Thursday, June 20, 2013

Jack the Giant Slayer

I don't know how to approach this review.  "Jack the Giant Slayer" is so bad that I just want to basically write that for the review: it is so bad.  That's it.

On the other hand, the experience was so baffling and brutally moronic that I feel the need to talk it out.  Like crisis counseling.

So that's what I'm gonna do.  Talk it out.  And like therapy, I'm going to address my issues one at a time.

Here goes:

1) If you're going to make a mega-budget, CGI extravaganza, then maybe try to have good CGI.  The giants (who are not just background or throw away villains, but major characters with plenty of close-up screen time) are especially bad.  The giants would look fine in some Dreamworks animated movie about "Jack and the Beanstalk," but here they are terrible.  It looks like a modern version (albeit set in olden times) of "Who Framed Roger Rabbit?"  The difference being that "Roger Rabbit" is supposed to have people interacting with cartoons.  Speaking of cartoons...

Just go watch this movie instead.  Seriously.

2) When it is convenient for the story, the characters obey the laws of cartoon physics.  People are crushed to death, stabbed, burned, etc. throughout the whole movie.  But Jack can apparently survive huge falls.  He first survives a 500+ foot fall not via primitive parachute or something clever.  No, he survives by hitting every branch on the way down.  He is unscathed.  Not just not dead.  He literally has no scratched, bumps, welts or anything to indicate that he essentially fell off the Space Needle.  Later, Jack, the princess, and a knight played by Ewan McGregor (I can't remember the character names and I literally just finished it!) are climbing down the beanstalk when it is cut down.  McGregor survives the fall of about 6,000 feet by landing in the water.  Jack and his lady friend land in a haystack.  This actually happens!!  They all walk away unscathed.

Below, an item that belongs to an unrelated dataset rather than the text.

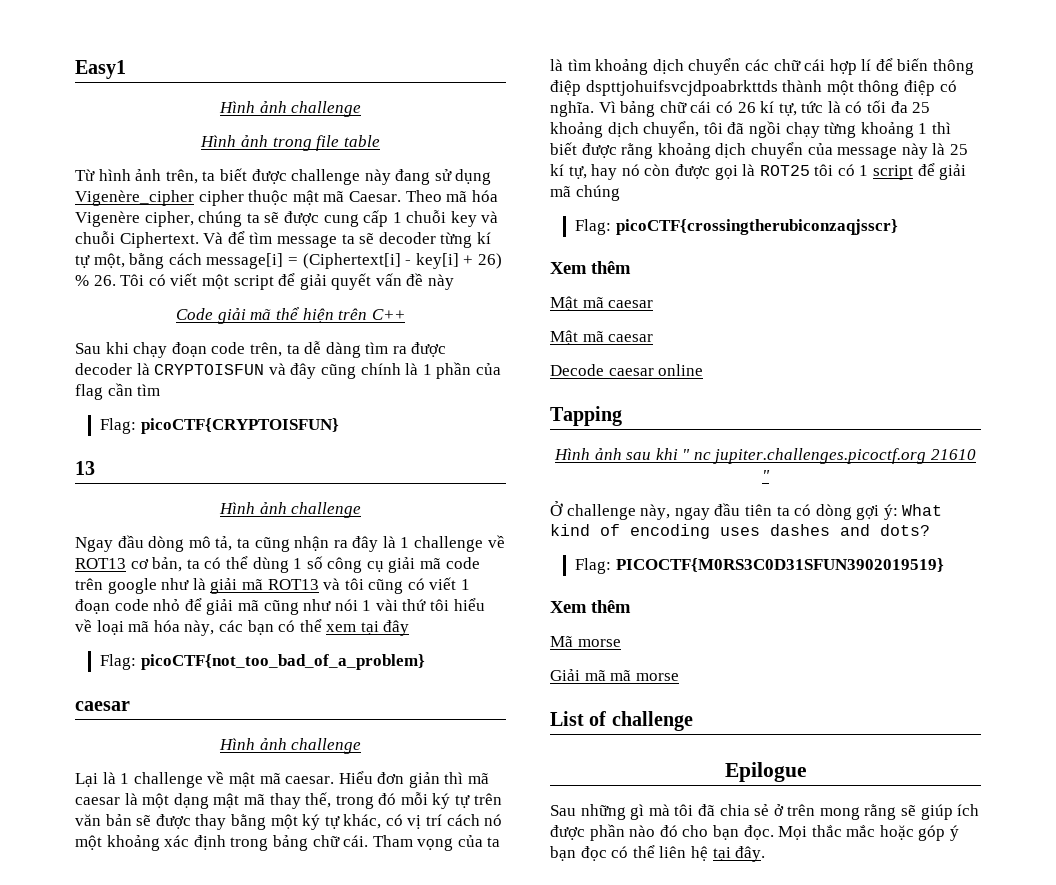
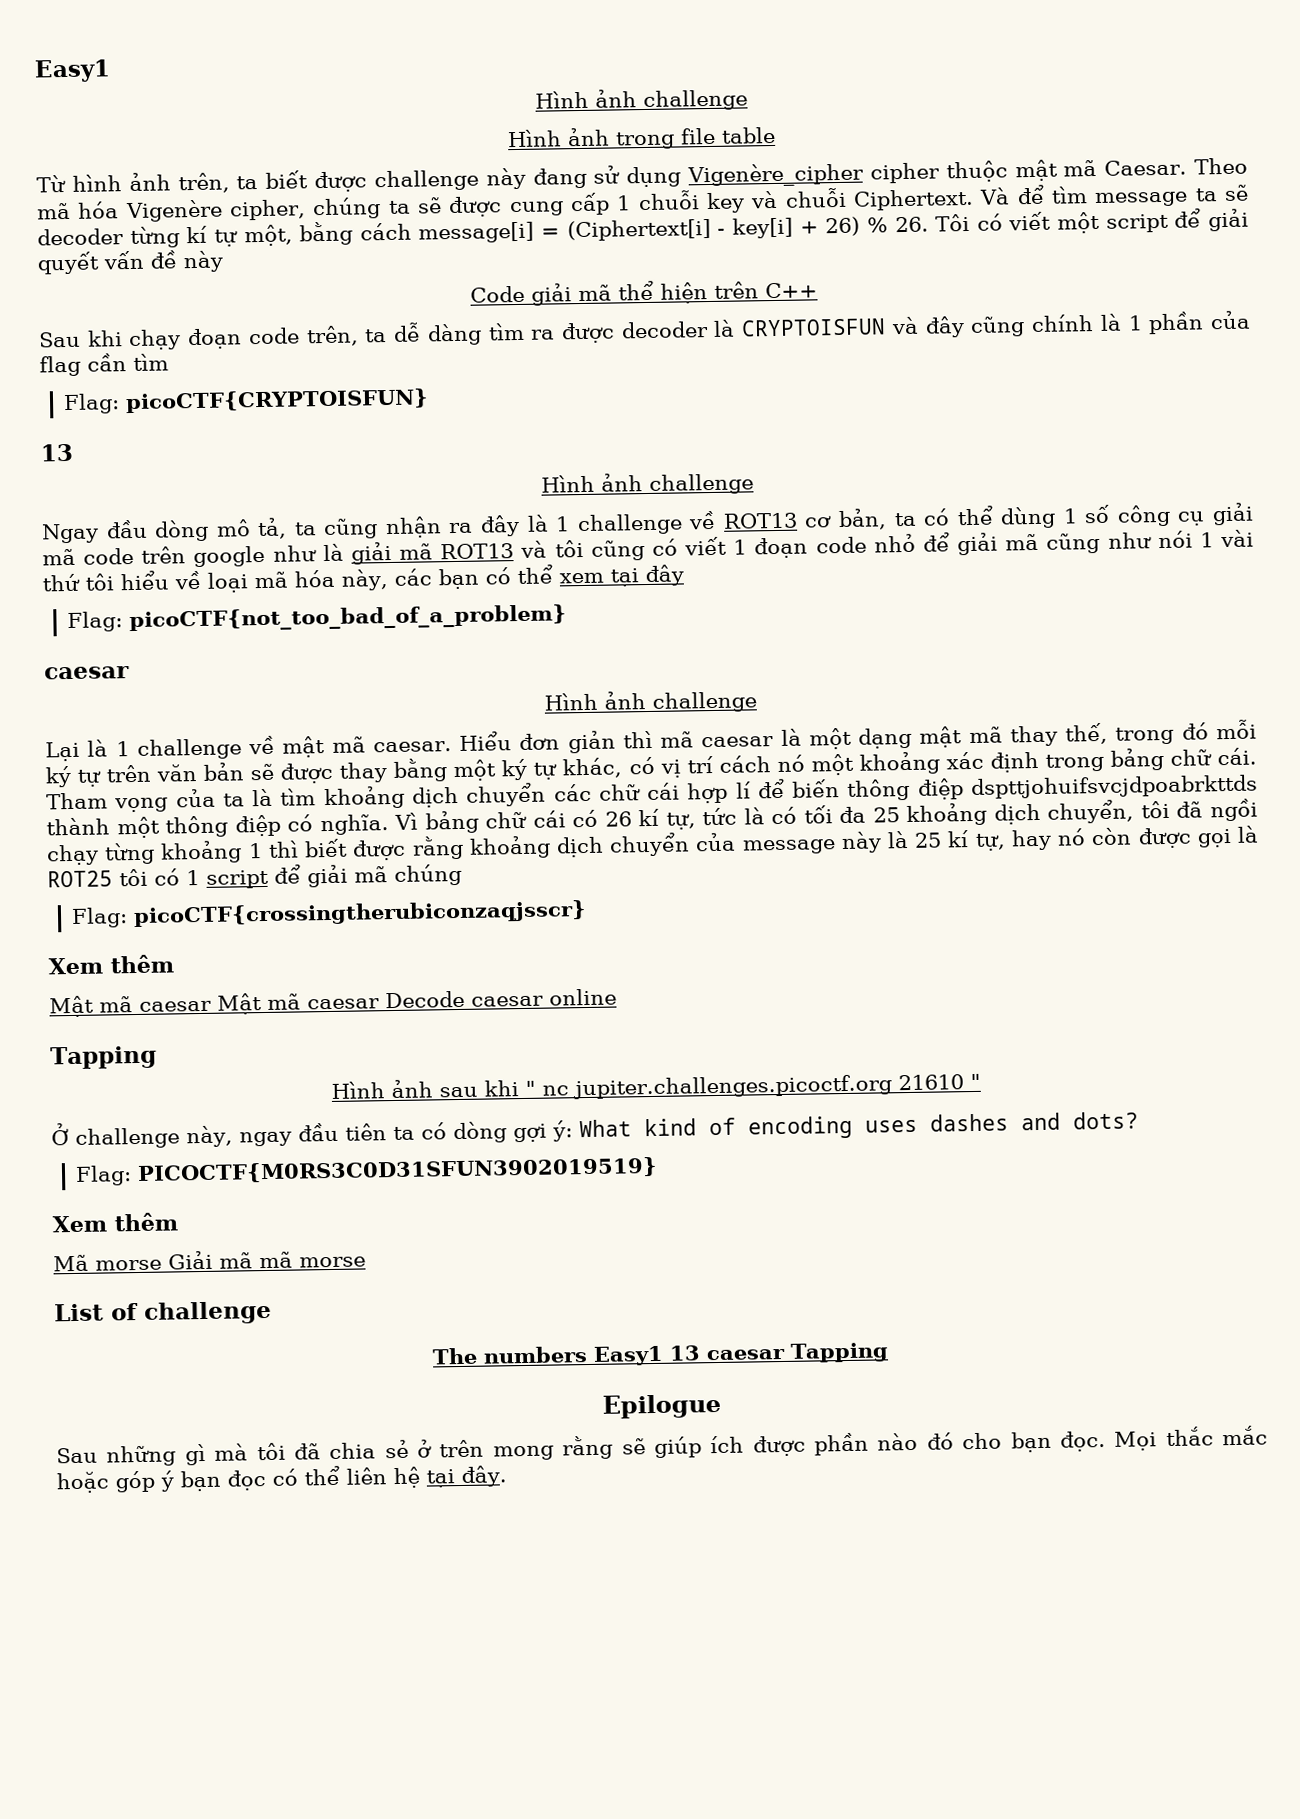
[550,330,654,345] // Mật mã caesar // -> [217,993,380,1015] Mật mã caesar
(621, 643) // -> (162, 1265) none
(693, 721) none -> [431,1342,890,1366] // The numbers Easy1 13 caesar Tapping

Pictured here: Nicholas Hoult as Jack

3) The jokes are awful and filmed in ways that do not convey a comedic moment.  Director Bryan Singer is pretty good at making dramas but his eye/ear/whatever for comedy is broken.  If you're looking for a night of laughs with the whole family, I hope you like farts and booger eating.

LOL!

4) The makers of this movie try to have their PG-13 cake and eat it too.  The editing is baffling.  There are scenes of plot-necessary death that don't necessarily need to be shown, but the film cuts away from them before the implied action of that death.  So, when Stanley Tucci stabs an good-hearted monk to establish his bad-guyism, we get no indication that he did stab that monk.  Instead we get Tucci with a knife and he flinches. Cut to next scene.  If the monk was walking down a road later in the movie, it wouldn't seem at all out of place.  This happens a few other times too.  But when giants and soldiers need to crushed, burned alive, gored, or shot in the face with arrows, they show all that!

What does this even mean anymore?!

5) The characters are awful.  I would go so far as to say that there are no characters just people with names.  They do not grow or have anything in their history to press them forward.  Jack is shown in a prologue to be obsessed with a beanstalk/giant myth and a has a youthful desire to be a knight.  But I'm convinced that this minor backstory was added after completion of the film.  When Jack is older and is given the beans and told that they are ancient, magical beans, he has no friggin' clue what he's holding.  If that story had been the basis of his life, you'd think he would make at least a slight connection.  Also, he never looks up to the knights around him or aspires to be like them.  He only puts himself in danger because he has a crush on a girl.
 More dimensional than any character in the movie.

6) Brace yourself for plenty of awkward "action" shots that may have been cool in 3-D but at home in 2-D are just ugly.  In the theater, with your 3-D glasses on, these shots may have served as a momentary distraction from the turd burger of a film you paid $9 to eat.  But at home, they just add to the pile of suck that is "Jack the Giant Slayer."

Go ahead.  Take a bite.

7) Jack destroys the kingdom to save the kingdom.  No kidding.  He literally razes to the ground the very thing everyone is fighting to protect.  Jack, the hero of our tale, caused more destruction than all the giants combined.  Also, he only kills two giants.  The guards on the parapets, firing their fully automatic crossbows, killed more giants than that.  Jack is the worst hero imaginable.

Mission accomplished.

But on a positive note, I liked Ewan McGregor.  He seems to know that the movie is an idiotic 3-D mess, so he plays his part as big and goofy as possible. 

At the end of the day, I say run from "Jack the Giant Slayer."  Run and don't look back.  It's the kind of movie you rent to let the in-laws know they overstayed their welcome.  Just truly, truly retched.